* _What you have to do_: Take the data below and extract the lines from the one with "- will create" to the one with "architecture and set.", inclusive, exactly as written.
┌─ Provided entries
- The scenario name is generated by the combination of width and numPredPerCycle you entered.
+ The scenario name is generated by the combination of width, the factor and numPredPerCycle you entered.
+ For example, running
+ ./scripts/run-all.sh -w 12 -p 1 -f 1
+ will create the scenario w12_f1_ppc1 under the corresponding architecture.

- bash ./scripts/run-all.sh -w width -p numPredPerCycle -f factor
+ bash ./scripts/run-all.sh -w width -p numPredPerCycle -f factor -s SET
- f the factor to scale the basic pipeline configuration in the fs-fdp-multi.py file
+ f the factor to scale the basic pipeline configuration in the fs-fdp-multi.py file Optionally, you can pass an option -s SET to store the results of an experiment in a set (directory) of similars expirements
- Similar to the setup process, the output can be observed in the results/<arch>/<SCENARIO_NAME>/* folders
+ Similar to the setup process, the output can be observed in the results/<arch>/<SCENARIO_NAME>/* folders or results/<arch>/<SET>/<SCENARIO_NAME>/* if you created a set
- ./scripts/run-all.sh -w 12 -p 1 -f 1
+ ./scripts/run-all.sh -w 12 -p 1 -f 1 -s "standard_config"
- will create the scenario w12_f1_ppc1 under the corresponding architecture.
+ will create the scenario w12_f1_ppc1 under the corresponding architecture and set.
└─
┌─ Provided entries
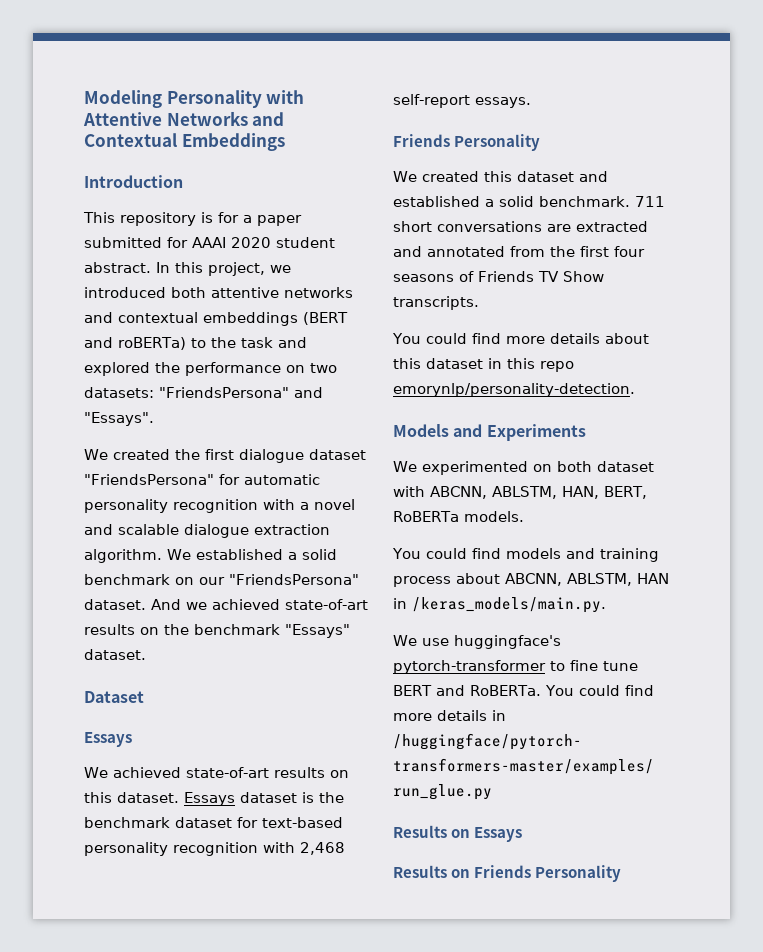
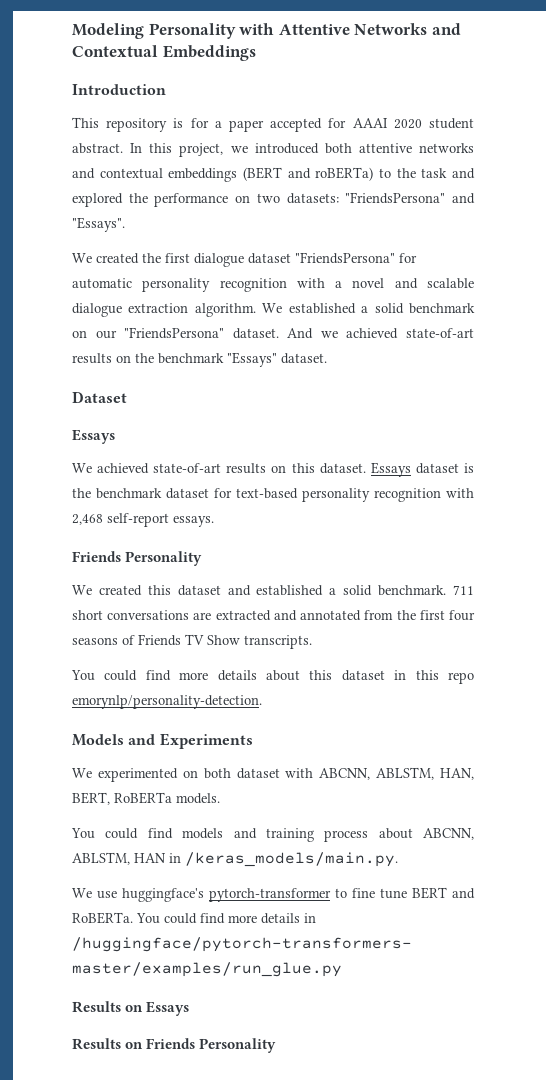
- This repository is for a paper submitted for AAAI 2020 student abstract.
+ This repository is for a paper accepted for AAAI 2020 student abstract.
└─
┌─ Provided entries
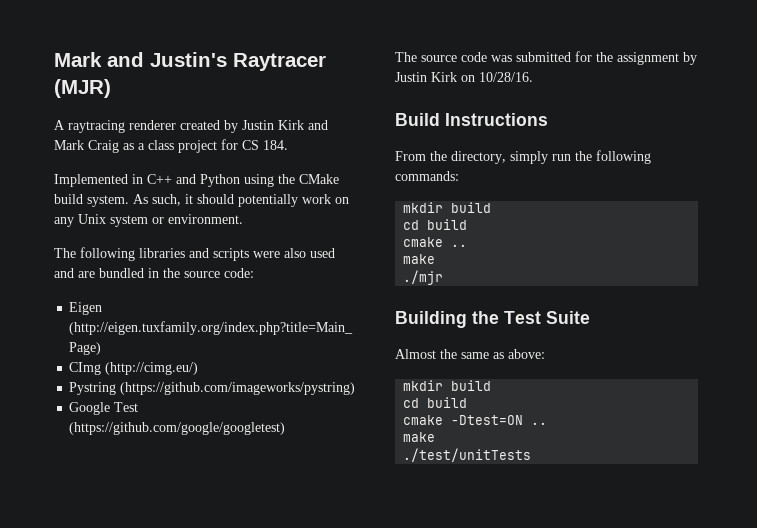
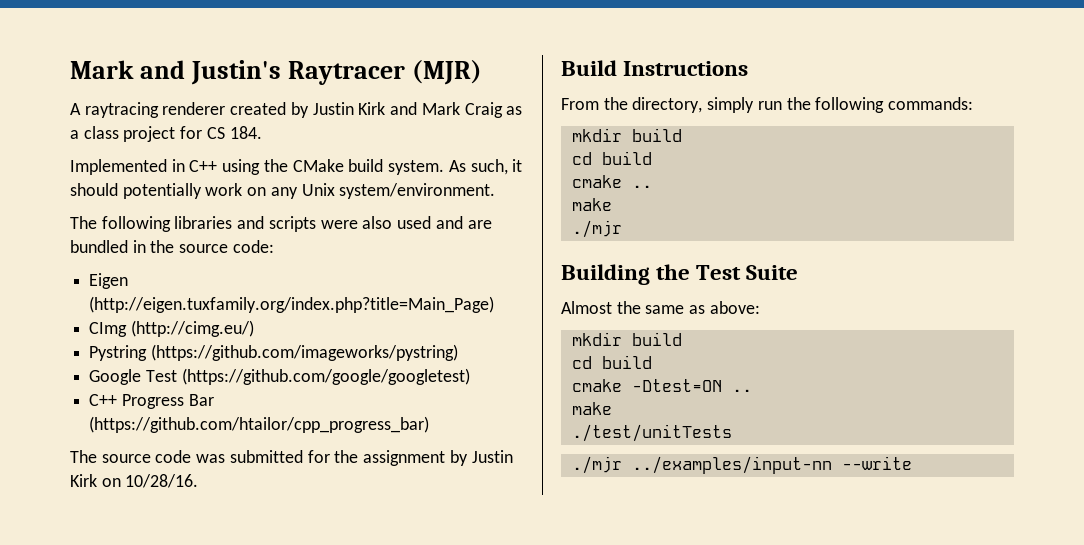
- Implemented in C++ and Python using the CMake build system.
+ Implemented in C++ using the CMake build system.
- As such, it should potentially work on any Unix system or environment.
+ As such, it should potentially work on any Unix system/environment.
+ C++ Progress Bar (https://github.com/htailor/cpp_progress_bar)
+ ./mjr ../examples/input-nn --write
└─
* _Task result_:
- will create the scenario w12_f1_ppc1 under the corresponding architecture.
+ will create the scenario w12_f1_ppc1 under the corresponding architecture and set.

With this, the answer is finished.